Task details — Of all the lines in the records below, copy only those that contain the string "font".

Dataset entries —
════════════════════
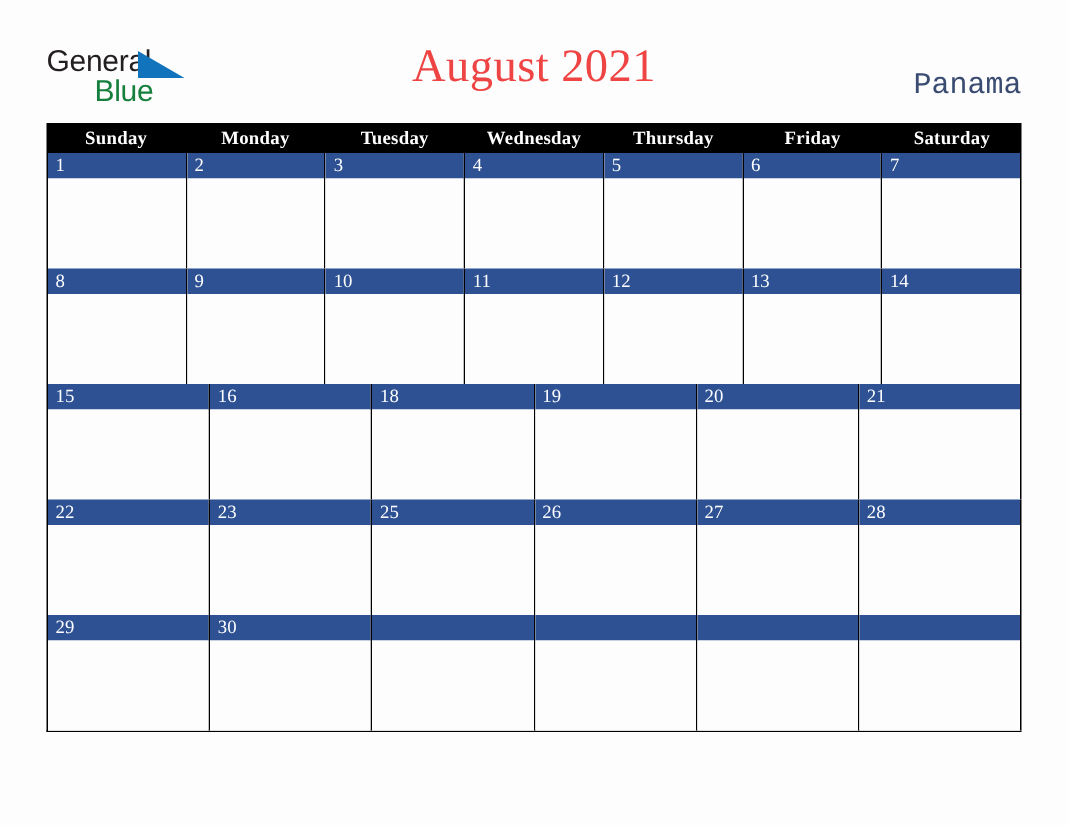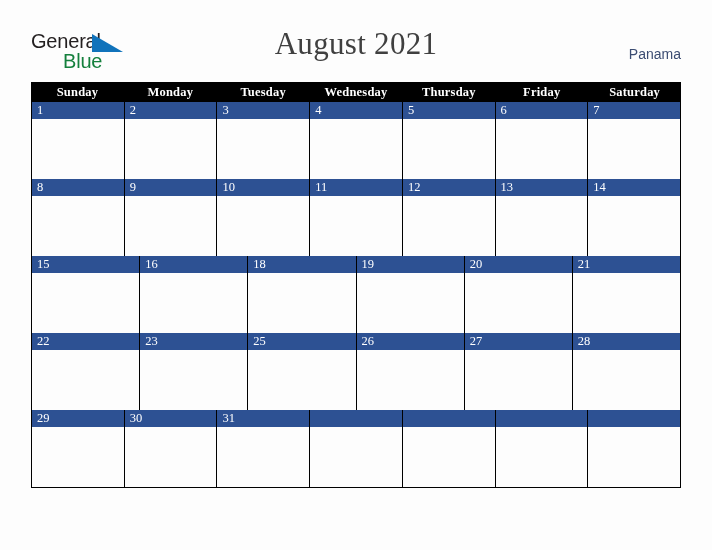--- a/index.html
+++ b/index.html
@@ -67,7 +67,7 @@
     width: 712px;
     text-align: center;
     font-size: 31px;
-    color: #404040;
+    color: #ef4444;
     font-family: "Liberation Serif", serif;
     letter-spacing: 0.3px;
   }

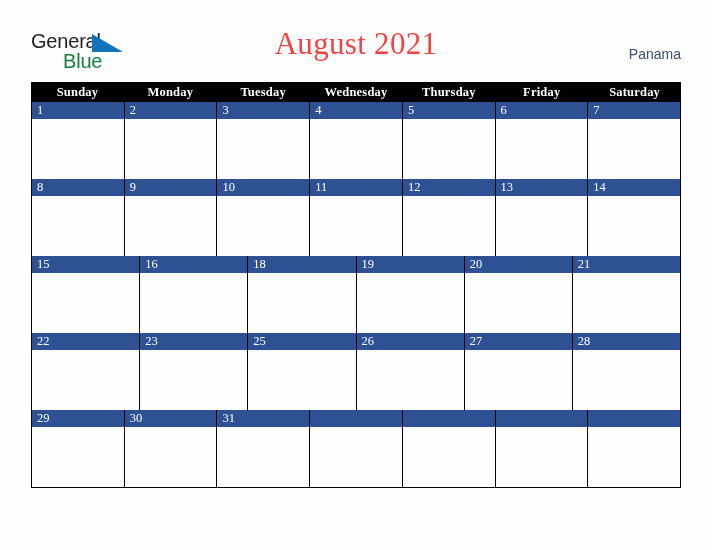--- a/index.html
+++ b/index.html
@@ -76,9 +76,9 @@
     position: absolute;
     right: 31px;
     top: 46px;
-    font-size: 14px;
+    font-size: 20px;
     color: #3b4c72;
-    font-family: Liberation Sans, sans-serif;
+    font-family: Liberation Mono, monospace;
     white-space: nowrap;
   }
 

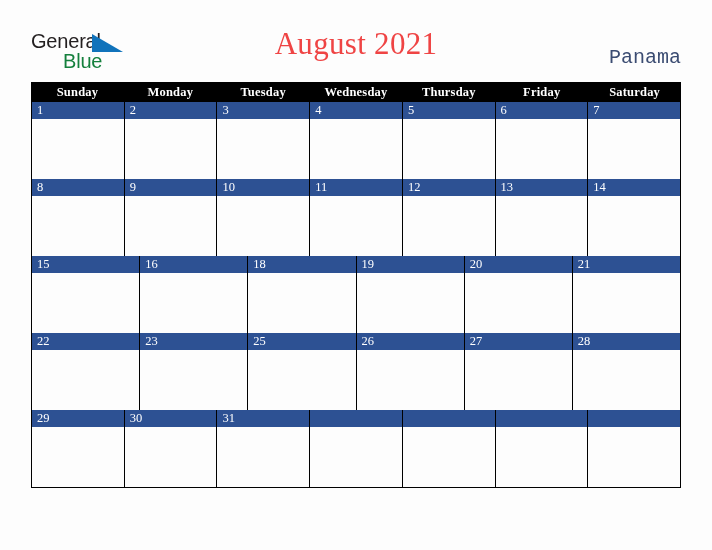--- a/index.html
+++ b/index.html
@@ -305,10 +305,6 @@
         <div class="day-body"></div>
       </div>
       <div class="day-cell">
-        <div class="day-number-bar">31</div>
-        <div class="day-body"></div>
-      </div>
-      <div class="day-cell">
         <div class="day-number-bar"></div>
         <div class="day-body"></div>
       </div>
════════════════════
Response to the exercise —
     font-size: 31px;
     font-family: "Liberation Serif", serif;
-    font-size: 14px;
+    font-size: 20px;
-    font-family: Liberation Sans, sans-serif;
+    font-family: Liberation Mono, monospace;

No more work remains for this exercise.